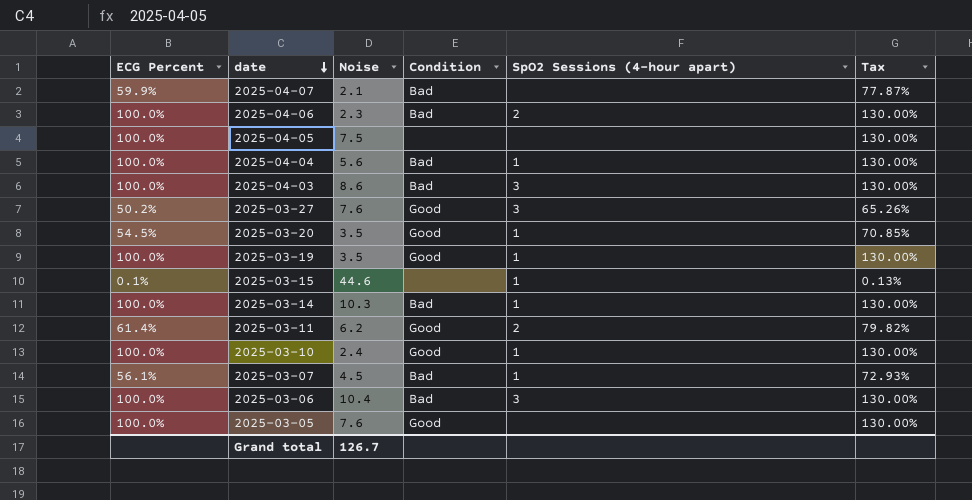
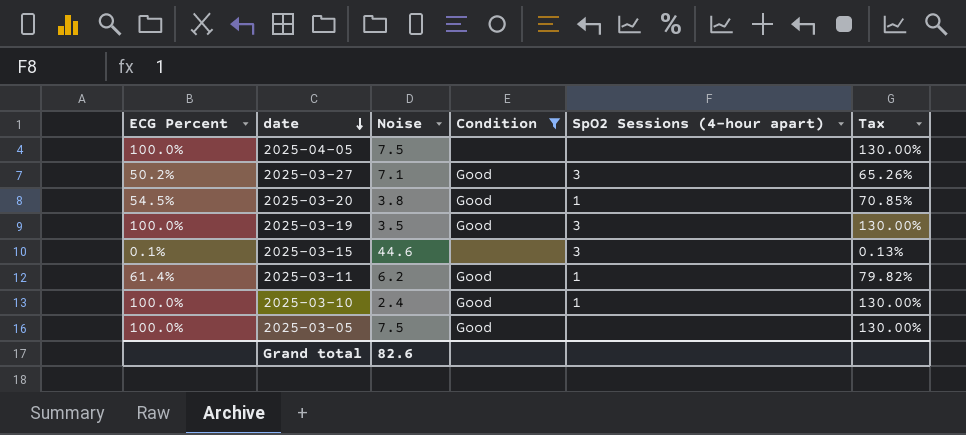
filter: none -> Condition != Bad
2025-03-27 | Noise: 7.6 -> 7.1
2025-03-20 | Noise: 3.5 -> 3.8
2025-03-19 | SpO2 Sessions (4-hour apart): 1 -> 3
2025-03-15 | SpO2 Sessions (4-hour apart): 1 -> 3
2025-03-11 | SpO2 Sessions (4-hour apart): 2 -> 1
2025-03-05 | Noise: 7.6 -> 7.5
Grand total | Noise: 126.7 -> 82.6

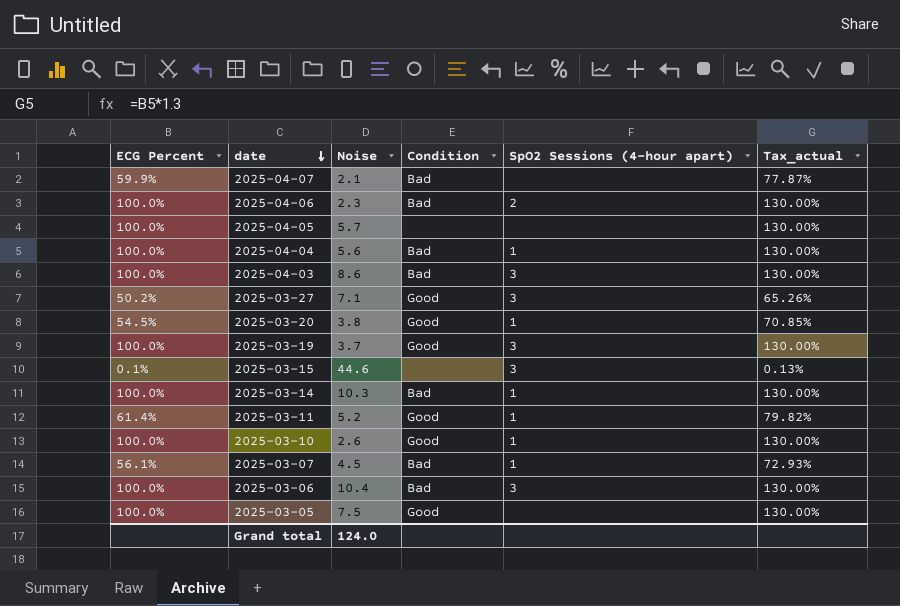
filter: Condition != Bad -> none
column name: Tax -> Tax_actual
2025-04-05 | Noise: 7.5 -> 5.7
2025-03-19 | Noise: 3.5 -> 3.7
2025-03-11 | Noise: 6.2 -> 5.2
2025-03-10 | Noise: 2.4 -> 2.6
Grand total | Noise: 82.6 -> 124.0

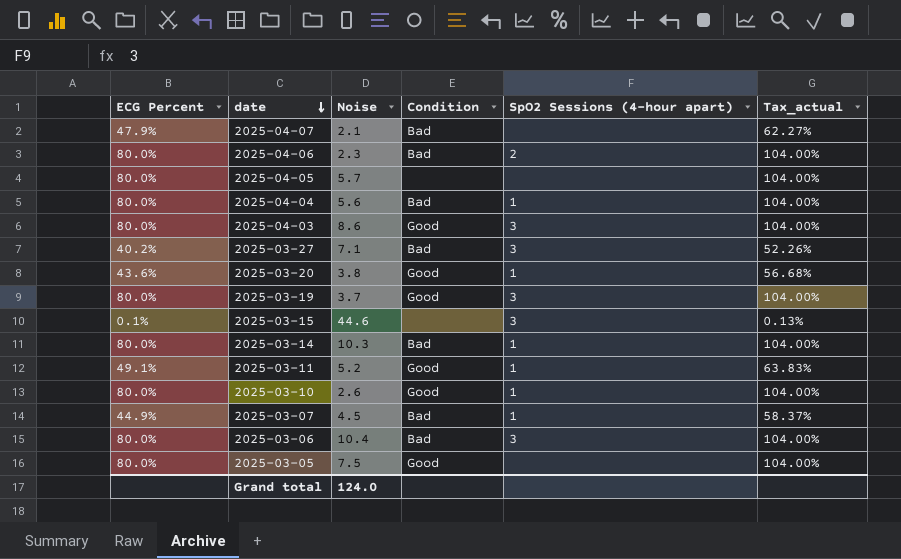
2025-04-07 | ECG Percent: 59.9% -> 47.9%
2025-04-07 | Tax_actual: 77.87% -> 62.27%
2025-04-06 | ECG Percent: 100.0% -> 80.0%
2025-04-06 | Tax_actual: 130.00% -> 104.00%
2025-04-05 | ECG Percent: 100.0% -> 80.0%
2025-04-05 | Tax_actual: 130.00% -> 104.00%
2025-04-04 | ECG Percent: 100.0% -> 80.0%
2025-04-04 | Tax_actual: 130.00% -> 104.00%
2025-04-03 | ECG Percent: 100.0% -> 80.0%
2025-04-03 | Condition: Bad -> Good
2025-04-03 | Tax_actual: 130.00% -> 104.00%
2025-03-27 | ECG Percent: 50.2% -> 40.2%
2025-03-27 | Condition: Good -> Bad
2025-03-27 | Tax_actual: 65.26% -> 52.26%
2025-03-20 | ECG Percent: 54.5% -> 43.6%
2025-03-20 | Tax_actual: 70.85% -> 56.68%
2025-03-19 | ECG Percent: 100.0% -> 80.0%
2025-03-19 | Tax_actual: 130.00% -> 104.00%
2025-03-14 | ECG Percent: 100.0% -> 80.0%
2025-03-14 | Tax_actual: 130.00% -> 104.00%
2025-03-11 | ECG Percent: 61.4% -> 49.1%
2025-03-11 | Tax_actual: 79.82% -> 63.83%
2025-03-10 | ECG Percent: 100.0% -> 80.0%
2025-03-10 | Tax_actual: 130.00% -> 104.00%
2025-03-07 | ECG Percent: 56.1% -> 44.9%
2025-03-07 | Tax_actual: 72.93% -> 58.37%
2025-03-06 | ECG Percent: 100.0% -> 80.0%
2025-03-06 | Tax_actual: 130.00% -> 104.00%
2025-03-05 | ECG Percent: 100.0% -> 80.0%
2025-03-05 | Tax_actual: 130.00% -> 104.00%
-------
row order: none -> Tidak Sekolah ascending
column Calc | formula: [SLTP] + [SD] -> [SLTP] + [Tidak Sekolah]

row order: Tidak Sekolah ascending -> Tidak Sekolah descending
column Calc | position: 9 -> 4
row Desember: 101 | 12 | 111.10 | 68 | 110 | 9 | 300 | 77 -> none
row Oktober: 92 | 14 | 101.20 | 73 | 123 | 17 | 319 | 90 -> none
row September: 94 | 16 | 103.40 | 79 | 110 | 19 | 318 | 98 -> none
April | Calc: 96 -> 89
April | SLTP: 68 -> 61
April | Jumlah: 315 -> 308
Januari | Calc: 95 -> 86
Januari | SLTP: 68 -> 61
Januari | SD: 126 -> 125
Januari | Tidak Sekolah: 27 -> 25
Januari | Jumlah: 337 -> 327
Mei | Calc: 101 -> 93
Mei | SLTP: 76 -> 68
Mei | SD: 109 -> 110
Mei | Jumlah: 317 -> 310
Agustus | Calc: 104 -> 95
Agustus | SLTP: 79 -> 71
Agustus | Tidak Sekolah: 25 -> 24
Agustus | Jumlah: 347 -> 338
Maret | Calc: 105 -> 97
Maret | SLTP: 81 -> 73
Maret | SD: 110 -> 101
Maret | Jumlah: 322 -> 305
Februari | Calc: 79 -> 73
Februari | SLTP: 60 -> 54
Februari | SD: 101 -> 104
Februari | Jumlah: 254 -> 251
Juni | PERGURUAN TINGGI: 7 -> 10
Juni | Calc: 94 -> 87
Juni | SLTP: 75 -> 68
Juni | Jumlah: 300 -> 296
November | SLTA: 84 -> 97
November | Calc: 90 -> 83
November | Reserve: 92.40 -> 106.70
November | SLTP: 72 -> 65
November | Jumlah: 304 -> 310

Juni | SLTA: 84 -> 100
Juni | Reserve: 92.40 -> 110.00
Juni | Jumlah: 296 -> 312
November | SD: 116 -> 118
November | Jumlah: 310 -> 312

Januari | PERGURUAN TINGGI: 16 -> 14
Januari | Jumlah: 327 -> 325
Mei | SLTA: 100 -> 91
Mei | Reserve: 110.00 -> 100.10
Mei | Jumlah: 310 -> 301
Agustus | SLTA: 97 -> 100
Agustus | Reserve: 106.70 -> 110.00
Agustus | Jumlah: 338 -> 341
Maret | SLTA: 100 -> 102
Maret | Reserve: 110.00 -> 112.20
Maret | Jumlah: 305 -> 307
-------
Your answer should be the lines of the records that hold the string "Februari".

Februari | Calc: 79 -> 73
Februari | SLTP: 60 -> 54
Februari | SD: 101 -> 104
Februari | Jumlah: 254 -> 251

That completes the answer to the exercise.